Great Dane – The Music of Carl August Nielsen

carl nielsen

Mahlerman on Carl Nielsen, a composer of music ‘permeated by a sense of quiet happiness’…

It was inevitable I suppose, that the two greatest Nordic composers, exact contemporaries, should be linked together, but the truth is that Jean Sibelius and Carl August Nielsen had very little in common. The rugged, spirit-haunted wastes of Sibelius’ imagination reflect a landscape where humanity is, for the most part, absent. Nielsen also takes his inspiration from the natural world, but he is first and foremost a humanist, much of his music being permeated by a sense of quiet happiness – not something you could ever say about the great Finn. The Dane Carl Nielsen was born just six months before Sibelius, in 1865, and the puzzle for musicians and music lovers is why Nielsen, and his utterly distinctive music, have remained trapped in the giant shadow that Sibelius cast over 20th Century orchestral music.

The symphonic span formed the backbone to the lives of both men, the seven of Sibelius, the six of Nielsen – and it is the Beethovenian sense of aspiration and struggle that we can hear quite distinctly in all of Nielsen’s symphonies, particularly the last four. A click will take you back to early in 2011 when, among other ‘fifths’, I illustrated the extraordinary two-movement fifth of Nielsen in Five – this time it’s serious. Listen to that extract and tell me why music of such originality is not heard more often than it is?

The Fifth Symphony appeared in 1922 alongside the delightful Wind Quintet Opus 43, scored for flute, oboe, clarinet, french horn and bassoon. This life-affirming piece is perhaps the most radiant and captivating of all Nielsen’s output, and the second movement Minuet is a perfect example of the composer’s ability to meld rustic folk-inspired tunes to a classical framework. The movement has a conversational quality that unfolds in the ‘discussion’ between, firstly, the clarinet and the bassoon, followed by the flute and oboe.

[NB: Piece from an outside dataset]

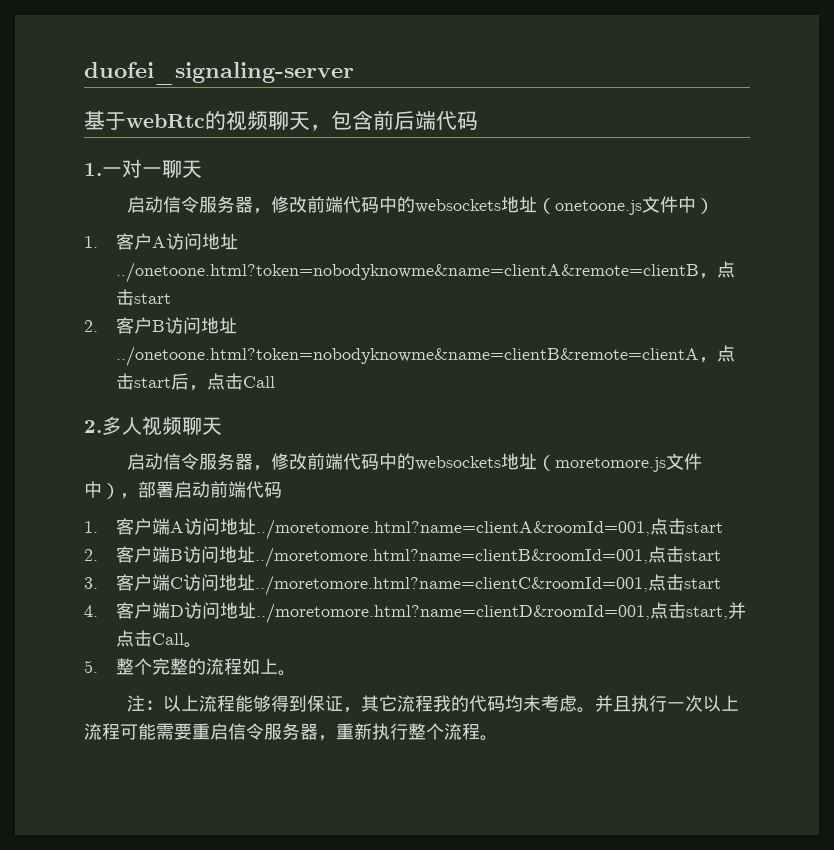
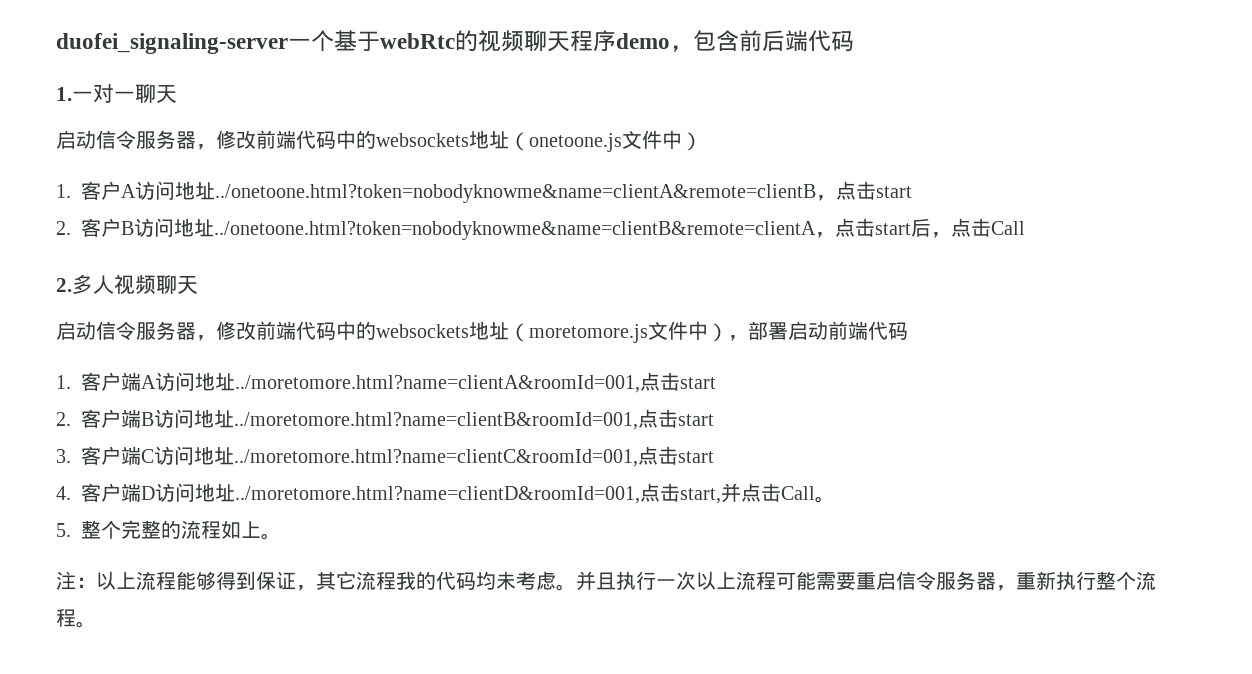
(354, 73) // -> [288,30,334,52] 一个
(310, 121) none -> [570,30,670,52] 程序demo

The solo piano compositions of Sibelius are little more than salon-music. The corresponding body of work by his contemporary is possessed by the same virility and imagination that infects the orchestral music, and when the Chaconne for piano Opus 32 appeared in the tense year of 1916 it was a revelation. A bleak opening is followed by twenty variations of kaleidoscopic complexity, played at a high dynamic level, with dissonance threatening to take the upper hand until the last few variations resolve from D minor to a contemplative D major. A masterpiece of pianistic imagination.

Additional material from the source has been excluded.